Skip site navigation (1) Skip section navigation (2)

Re: COPY-able csv log outputs

From: Greg Smith <gsmith(at)gregsmith(dot)com>
To: FAST PostgreSQL <fastpgs(at)fast(dot)fujitsu(dot)com(dot)au>
Cc: pgsql-patches(at)postgresql(dot)org
Subject: Re: COPY-able csv log outputs
Date: 2007-05-21 01:24:09
Message-ID: Pine.GSO.4.64.0705202041470.22672@westnet.com (view raw or flat)
Thread:
Lists: pgsql-patches
I got a chance to review this patch over the weekend.  Basic API seems 
good, met all my requirements, no surprises with how the GUC variable 
controlled the feature.

The most fundamental issue I have with the interface is that using COPY 
makes it difficult to put any unique index on the resulting table.  I like 
to have a unique index on my imported log table because it rejects the 
dupe records if you accidentally import the same section of log file 
twice.  COPY tosses the whole thing if there's an index violation, which 
is a problem during a regular import because you will occasionally come 
across lines with the same timestamp that are similar in every way except 
for their statment; putting an index on the timestamp+statement seems 
impractical.

I've had a preference for INSERT from the beginning here that this 
reinforces.  I'm planning to just work around this issue by doing the COPY 
into a temporary table and then INSERTing from there.  I didn't want to 
just let the concern pass by without mentioning it though.  It crosses my 
mind that inserting some sort of unique log file line ID number would 
prevent the dupe issue and make for better ordering (it's possible to have 
two lines with the same timestamp show up in the wrong order now), not 
sure that's a practical idea to consider.

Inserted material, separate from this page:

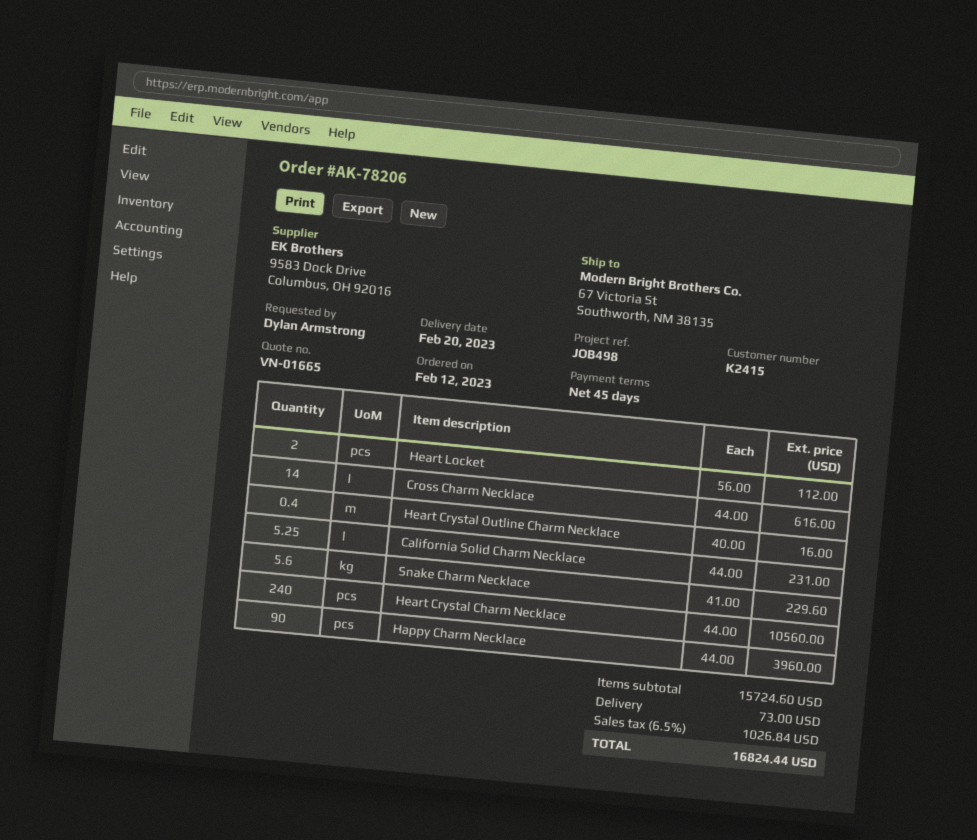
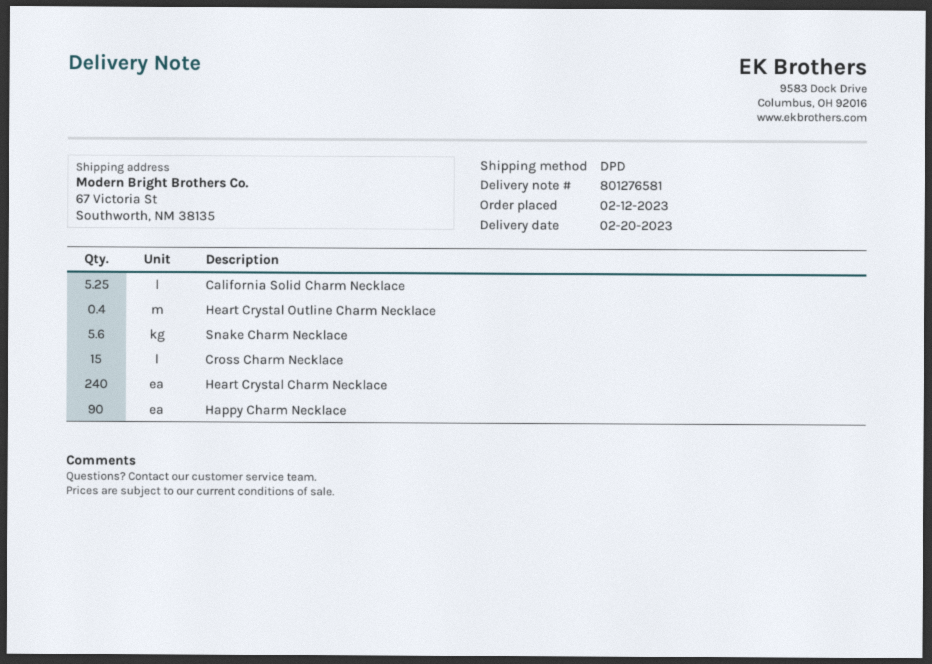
Heart Locket: 2 -> none
Cross Charm Necklace: 14 -> 15

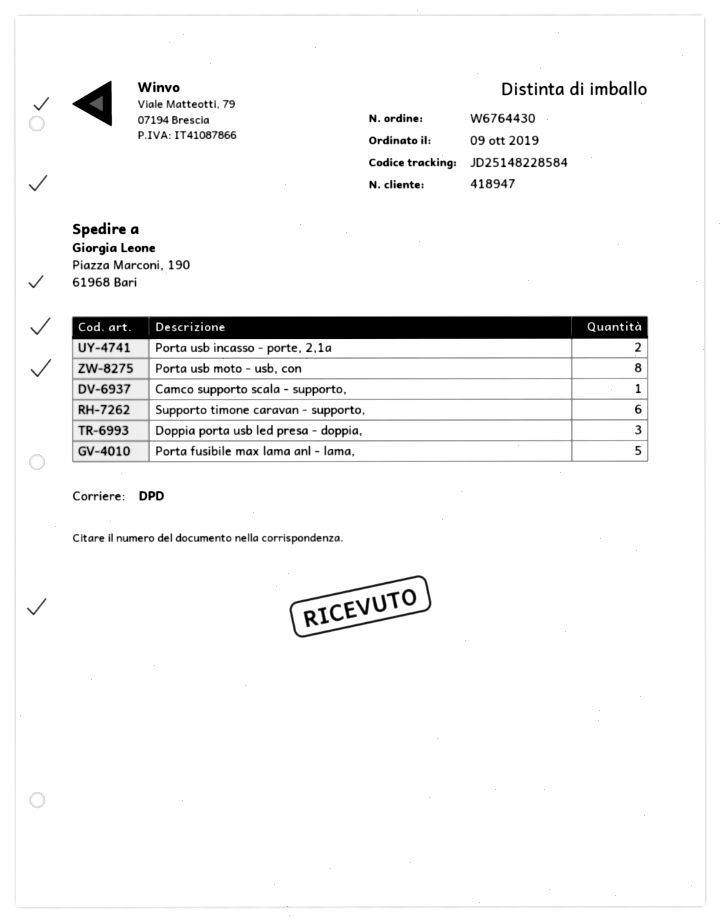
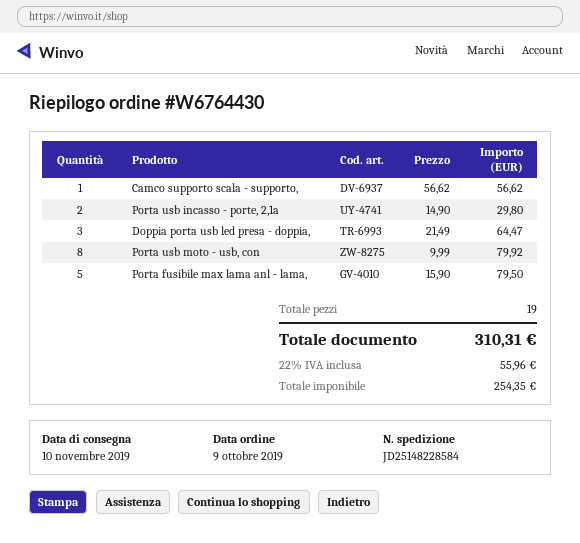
Supporto timone caravan - supporto,: 6 -> none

The basic coding of the patch seemed OK to me, but someone who is much 
more familiar than myself with the mechanics of pipes should take a look 
at that part of the patch before committing; it's complicated code and I 
can't comment on it.  There are some small formatting issues that need to 
be fixed, particularly in the host+port mapping.  I can fix those myself 
and submit a slightly updated patch.  There's some documentation 
improvements I want to make before this goes in as well.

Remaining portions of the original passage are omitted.